Saving 30MB of space is not a convincing argument for making every packager do extra work, and neither is the reduction of inodes. Modern file systems do some similar leverage already.

Reducing redundancy would convince me, though. Indeed: During SPDX conversion, we already checked that packages use licenses from a certain standard set. So, for a package with confirmed SPDX license, we do not need to check again - the license tag says it all. It’s only the licenses’ requirement to ship the file which forces us to ship the actual file (in addition to the tag).

Someone with “legal” in their job description would need to clarify whether any of the following is still compliant with the licences’ requirements:

• ship the license verbatim, but only indirectly (dependency) rather than as part of the package
• ship the license in an “equivalent form” (for some definition of “equivalent”) rather than verbatim
• both of these combined

They moved to Temple Place in 1995 and then to Franklin St in 2005. They’re now fully remote, so neither address is in use now, and the current version of the license just gives a URL.

This is on purpose. If you look at the Change description, we wrote out that it’s a common base prefix and there’s a json file that enumerates the valid identifiers.

One thing @salimma and I are looking into is whether we could auto-generate dependencies on licenses from common-licenses if their identifiers are present in the License: field. It would be a nice optimization to reduce the toil.

Hmm…

indrect dependency of verbatim duplicates is allowed under current subpackaging policy. The question of “equivalent form” is probably something that needs to be considered.

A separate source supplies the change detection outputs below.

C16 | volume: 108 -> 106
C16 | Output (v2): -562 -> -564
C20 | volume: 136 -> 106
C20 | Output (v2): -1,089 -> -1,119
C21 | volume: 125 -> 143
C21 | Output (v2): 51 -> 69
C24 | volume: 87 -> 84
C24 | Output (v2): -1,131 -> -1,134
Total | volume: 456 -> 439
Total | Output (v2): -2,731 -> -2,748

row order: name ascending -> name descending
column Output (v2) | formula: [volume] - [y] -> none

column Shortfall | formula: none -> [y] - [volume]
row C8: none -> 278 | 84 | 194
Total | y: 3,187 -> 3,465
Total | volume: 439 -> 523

if this change is accepted, I would encourage packagers to take a conservative approach to the use of the common license package, and only replace verbatim duplicates (testable with fdupes), until there is better clarity with regard to the question of the use of equivalent license text. Better still, if there was some sort of linter logic that helped ensure the common licenses dep was used to only replace strict duplicates (testable via fdupes) that would be very interesting guardrail to ensure packagers who opt-in to use the common licenses package aren’t overstepping and replacing something that isn’t a strict dupe.

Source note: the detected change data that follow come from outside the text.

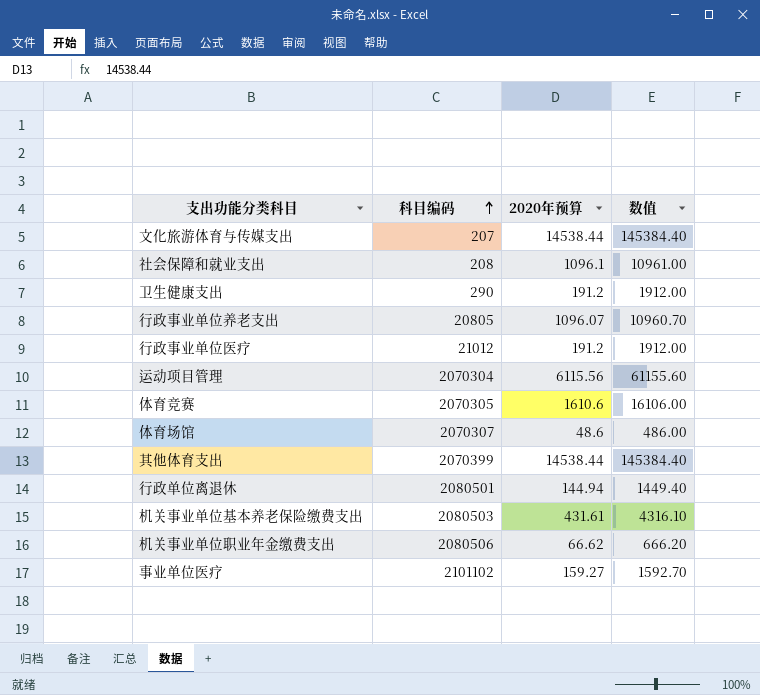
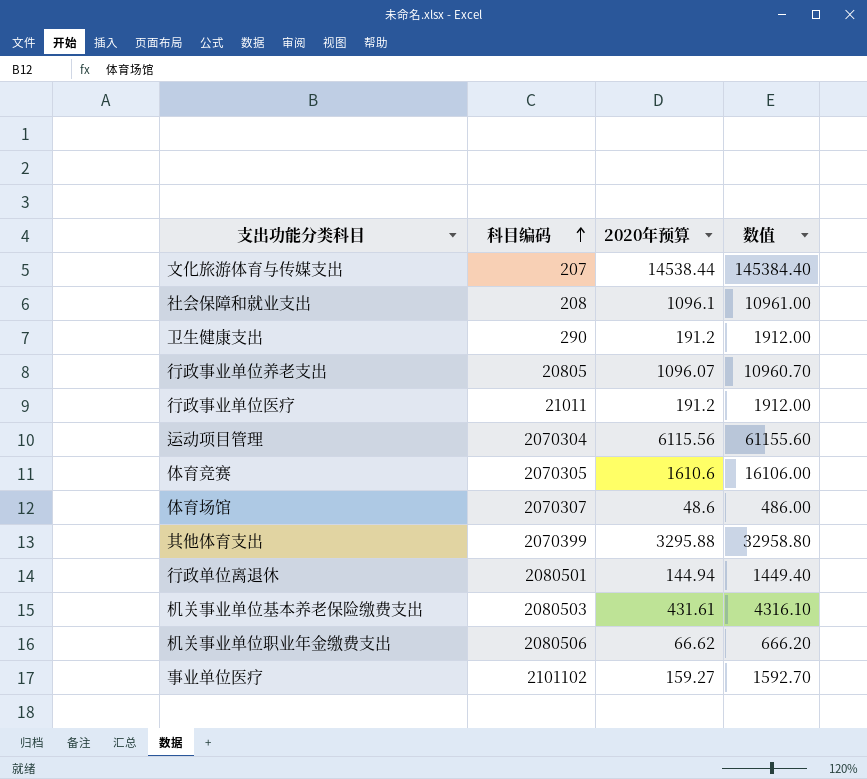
行政事业单位医疗 | 科目编码: 21012 -> 21011
其他体育支出 | 2020年预算: 14538.44 -> 3295.88
其他体育支出 | 数值: 145384.40 -> 32958.80

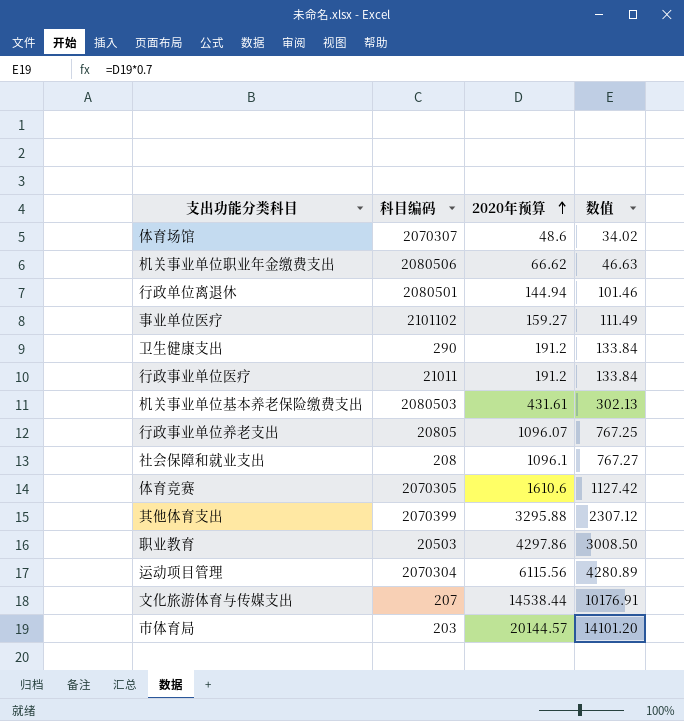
row order: 科目编码 ascending -> 2020年预算 ascending
column 数值 | formula: [2020年预算] * 10 -> [2020年预算] * 0.7
row 职业教育: none -> 20503 | 4297.86 | 3008.50
row 市体育局: none -> 203 | 20144.57 | 14101.20

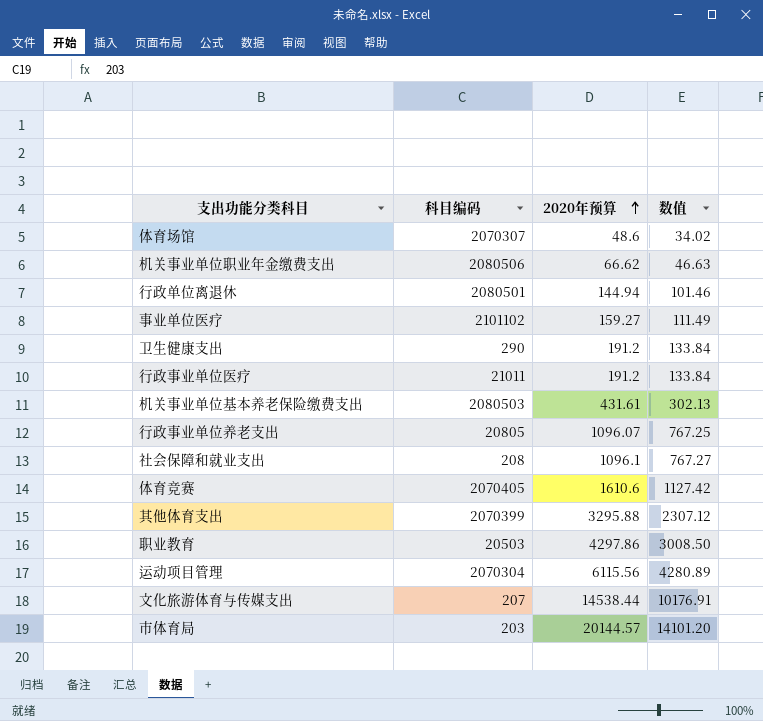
体育竞赛 | 科目编码: 2070305 -> 2070405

Assuming for the rest of this post that the indirect dep verbatim license file is acceptable, but an equivalent license text is not…

I can envision the common licenses package containing several variants of the same license with checksum information. I can also envision a dep generator/rpm macro making use of that checksum info to ensure the common licenses package dep is used when there is a verbatim file copy available, and if the verbatim copy isn’t available then a copy of the license is installed instead.

So the first thing I thought I would use this for would not work without having to use a command line tool versus my eyes. I would normally just want to look at a spec file License tag and then look up what it was with ls /usr/share/common-licenses/${SPDX ID}/LICENSE but instead I will need some sort of Captain Crunch decoder ring to map things instead.

My second item would be using the directory names as a short cut to remember what the SPDX might be. I would instead put GPL-3.0 in the spec file to get dinged for it not being the correct format. I would expect this would happen a lot for both new and experienced spec writers.

Another way it could be done is with symlinks, but either way, a basename is needed for licenses that have alternative tags instead of suffixes in SPDX parlance.

And the GPL-3.0 identifier is valid, even if it is “deprecated” with SPDX v3.0.